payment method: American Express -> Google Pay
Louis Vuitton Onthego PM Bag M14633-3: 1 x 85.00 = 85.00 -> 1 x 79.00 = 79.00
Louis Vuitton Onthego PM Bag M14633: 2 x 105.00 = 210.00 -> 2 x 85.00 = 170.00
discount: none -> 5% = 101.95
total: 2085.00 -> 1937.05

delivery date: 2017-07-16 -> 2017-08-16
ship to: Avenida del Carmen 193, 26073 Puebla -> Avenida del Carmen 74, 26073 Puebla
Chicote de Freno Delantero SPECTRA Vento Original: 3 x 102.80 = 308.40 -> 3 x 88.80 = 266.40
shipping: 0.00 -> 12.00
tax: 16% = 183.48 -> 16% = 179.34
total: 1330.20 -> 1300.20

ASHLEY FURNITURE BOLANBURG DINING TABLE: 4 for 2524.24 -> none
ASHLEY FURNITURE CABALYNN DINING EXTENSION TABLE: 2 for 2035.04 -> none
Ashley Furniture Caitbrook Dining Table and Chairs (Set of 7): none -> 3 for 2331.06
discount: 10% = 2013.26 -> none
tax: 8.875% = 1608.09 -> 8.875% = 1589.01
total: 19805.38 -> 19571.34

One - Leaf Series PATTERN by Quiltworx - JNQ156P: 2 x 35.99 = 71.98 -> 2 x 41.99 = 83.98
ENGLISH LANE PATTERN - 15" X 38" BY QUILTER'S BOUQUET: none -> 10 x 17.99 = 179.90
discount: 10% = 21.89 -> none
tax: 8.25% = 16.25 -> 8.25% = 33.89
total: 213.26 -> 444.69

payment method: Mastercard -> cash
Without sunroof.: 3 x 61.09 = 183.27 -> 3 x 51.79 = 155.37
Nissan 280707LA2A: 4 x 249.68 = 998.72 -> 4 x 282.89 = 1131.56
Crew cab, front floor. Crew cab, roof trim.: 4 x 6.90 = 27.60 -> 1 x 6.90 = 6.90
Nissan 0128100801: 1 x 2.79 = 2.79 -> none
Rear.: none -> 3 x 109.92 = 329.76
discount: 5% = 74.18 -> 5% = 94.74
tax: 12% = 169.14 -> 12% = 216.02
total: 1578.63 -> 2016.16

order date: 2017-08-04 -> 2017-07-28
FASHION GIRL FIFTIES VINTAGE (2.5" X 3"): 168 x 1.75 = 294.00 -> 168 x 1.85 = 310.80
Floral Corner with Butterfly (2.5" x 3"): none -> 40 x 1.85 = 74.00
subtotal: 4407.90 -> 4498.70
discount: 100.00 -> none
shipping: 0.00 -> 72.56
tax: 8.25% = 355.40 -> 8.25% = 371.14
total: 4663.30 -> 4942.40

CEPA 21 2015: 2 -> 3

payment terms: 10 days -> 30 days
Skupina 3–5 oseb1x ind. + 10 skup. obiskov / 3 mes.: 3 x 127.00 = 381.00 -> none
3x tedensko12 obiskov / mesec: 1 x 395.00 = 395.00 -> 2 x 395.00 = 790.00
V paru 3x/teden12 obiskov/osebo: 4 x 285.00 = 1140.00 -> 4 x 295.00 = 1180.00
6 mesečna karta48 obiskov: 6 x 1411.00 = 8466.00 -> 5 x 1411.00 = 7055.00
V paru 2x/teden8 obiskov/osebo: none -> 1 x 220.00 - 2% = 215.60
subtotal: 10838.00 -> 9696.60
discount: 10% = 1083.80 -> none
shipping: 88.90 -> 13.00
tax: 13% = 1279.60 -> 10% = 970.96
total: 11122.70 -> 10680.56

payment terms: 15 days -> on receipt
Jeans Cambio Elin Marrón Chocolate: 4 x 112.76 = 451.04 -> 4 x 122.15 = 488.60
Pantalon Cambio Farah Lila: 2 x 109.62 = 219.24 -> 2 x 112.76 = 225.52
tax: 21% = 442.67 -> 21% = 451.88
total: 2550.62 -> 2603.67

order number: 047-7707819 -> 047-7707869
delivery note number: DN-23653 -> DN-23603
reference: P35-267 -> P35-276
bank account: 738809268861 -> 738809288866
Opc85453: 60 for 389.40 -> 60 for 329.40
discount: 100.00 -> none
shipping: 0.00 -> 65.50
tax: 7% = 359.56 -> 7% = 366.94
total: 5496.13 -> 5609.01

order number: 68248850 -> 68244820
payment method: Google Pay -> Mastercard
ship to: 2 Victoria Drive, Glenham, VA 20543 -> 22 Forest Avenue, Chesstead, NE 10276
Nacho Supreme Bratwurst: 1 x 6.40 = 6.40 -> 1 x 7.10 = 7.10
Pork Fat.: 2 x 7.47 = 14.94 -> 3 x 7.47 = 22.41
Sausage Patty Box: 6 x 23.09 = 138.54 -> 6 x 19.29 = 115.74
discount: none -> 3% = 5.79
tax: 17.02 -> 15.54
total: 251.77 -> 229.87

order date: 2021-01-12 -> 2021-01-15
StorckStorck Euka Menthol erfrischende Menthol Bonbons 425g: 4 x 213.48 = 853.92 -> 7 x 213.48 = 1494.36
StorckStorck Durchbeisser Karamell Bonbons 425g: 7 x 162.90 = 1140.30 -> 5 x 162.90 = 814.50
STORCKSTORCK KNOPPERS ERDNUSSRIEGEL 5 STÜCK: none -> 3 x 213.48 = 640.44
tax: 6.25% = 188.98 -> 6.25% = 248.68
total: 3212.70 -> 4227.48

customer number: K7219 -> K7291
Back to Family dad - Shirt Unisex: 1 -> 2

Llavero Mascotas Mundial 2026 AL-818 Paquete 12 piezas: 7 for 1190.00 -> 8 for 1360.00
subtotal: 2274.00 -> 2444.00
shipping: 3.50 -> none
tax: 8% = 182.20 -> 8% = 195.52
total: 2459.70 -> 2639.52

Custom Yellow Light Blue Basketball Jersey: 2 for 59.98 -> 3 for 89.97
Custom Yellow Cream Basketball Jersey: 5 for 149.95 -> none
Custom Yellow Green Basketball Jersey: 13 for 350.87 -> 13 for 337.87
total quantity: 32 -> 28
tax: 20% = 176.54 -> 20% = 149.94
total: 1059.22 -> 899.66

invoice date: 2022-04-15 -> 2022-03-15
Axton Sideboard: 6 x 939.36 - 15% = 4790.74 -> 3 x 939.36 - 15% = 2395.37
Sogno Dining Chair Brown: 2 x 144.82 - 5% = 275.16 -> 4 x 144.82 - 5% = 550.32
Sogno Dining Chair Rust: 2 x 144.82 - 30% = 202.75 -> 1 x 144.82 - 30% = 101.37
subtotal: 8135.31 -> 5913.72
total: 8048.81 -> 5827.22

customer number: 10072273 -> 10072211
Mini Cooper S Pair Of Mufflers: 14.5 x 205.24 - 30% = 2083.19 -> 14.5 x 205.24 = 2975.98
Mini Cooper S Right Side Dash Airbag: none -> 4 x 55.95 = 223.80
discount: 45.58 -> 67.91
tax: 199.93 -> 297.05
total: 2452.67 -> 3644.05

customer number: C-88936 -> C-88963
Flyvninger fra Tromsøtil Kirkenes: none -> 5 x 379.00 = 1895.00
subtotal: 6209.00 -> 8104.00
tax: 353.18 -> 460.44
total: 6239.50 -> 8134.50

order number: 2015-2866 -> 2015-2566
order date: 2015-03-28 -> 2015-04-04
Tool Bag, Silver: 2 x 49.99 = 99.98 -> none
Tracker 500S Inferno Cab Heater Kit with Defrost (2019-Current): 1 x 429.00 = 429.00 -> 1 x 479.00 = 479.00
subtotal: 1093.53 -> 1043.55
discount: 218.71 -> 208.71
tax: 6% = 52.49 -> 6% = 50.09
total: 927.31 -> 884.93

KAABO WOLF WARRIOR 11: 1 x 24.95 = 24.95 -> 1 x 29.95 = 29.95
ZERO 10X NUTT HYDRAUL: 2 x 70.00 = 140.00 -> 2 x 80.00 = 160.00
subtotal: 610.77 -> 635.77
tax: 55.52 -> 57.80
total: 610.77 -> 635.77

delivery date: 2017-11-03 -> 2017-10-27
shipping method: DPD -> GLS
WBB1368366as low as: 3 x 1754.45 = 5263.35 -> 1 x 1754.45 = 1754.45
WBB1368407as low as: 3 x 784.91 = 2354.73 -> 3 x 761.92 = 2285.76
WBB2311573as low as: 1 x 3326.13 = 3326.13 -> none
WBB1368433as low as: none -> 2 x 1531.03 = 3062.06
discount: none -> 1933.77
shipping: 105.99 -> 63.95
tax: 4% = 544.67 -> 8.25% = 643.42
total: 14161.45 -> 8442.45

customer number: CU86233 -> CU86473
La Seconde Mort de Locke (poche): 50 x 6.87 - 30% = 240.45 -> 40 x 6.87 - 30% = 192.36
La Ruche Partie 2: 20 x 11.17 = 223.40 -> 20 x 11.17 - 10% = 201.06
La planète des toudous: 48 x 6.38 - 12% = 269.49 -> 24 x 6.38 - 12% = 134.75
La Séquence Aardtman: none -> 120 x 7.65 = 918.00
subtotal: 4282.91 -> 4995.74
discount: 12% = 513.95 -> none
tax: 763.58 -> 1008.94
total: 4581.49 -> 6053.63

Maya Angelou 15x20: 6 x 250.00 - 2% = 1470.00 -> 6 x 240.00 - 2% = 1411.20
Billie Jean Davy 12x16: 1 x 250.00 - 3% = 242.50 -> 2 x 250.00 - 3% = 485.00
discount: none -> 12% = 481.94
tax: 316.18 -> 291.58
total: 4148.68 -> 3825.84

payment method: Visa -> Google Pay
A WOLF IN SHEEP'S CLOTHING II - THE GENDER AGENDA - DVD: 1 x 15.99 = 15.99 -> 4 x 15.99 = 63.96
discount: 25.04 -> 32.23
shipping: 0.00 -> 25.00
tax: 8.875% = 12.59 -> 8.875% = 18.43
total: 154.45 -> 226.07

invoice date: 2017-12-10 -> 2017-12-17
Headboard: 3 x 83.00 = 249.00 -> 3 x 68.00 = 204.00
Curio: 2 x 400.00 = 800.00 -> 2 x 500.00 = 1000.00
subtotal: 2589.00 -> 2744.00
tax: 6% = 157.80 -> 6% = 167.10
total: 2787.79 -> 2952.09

------------------------

**Directions:** Taking the entries above, write out exactly each line from the one holding "discount: 218.71 -> 208.71" to the one holding "Maya Angelou 15x20: 6", both included, and stop there.

**Expected output:**
discount: 218.71 -> 208.71
tax: 6% = 52.49 -> 6% = 50.09
total: 927.31 -> 884.93

KAABO WOLF WARRIOR 11: 1 x 24.95 = 24.95 -> 1 x 29.95 = 29.95
ZERO 10X NUTT HYDRAUL: 2 x 70.00 = 140.00 -> 2 x 80.00 = 160.00
subtotal: 610.77 -> 635.77
tax: 55.52 -> 57.80
total: 610.77 -> 635.77

delivery date: 2017-11-03 -> 2017-10-27
shipping method: DPD -> GLS
WBB1368366as low as: 3 x 1754.45 = 5263.35 -> 1 x 1754.45 = 1754.45
WBB1368407as low as: 3 x 784.91 = 2354.73 -> 3 x 761.92 = 2285.76
WBB2311573as low as: 1 x 3326.13 = 3326.13 -> none
WBB1368433as low as: none -> 2 x 1531.03 = 3062.06
discount: none -> 1933.77
shipping: 105.99 -> 63.95
tax: 4% = 544.67 -> 8.25% = 643.42
total: 14161.45 -> 8442.45

customer number: CU86233 -> CU86473
La Seconde Mort de Locke (poche): 50 x 6.87 - 30% = 240.45 -> 40 x 6.87 - 30% = 192.36
La Ruche Partie 2: 20 x 11.17 = 223.40 -> 20 x 11.17 - 10% = 201.06
La planète des toudous: 48 x 6.38 - 12% = 269.49 -> 24 x 6.38 - 12% = 134.75
La Séquence Aardtman: none -> 120 x 7.65 = 918.00
subtotal: 4282.91 -> 4995.74
discount: 12% = 513.95 -> none
tax: 763.58 -> 1008.94
total: 4581.49 -> 6053.63

Maya Angelou 15x20: 6 x 250.00 - 2% = 1470.00 -> 6 x 240.00 - 2% = 1411.20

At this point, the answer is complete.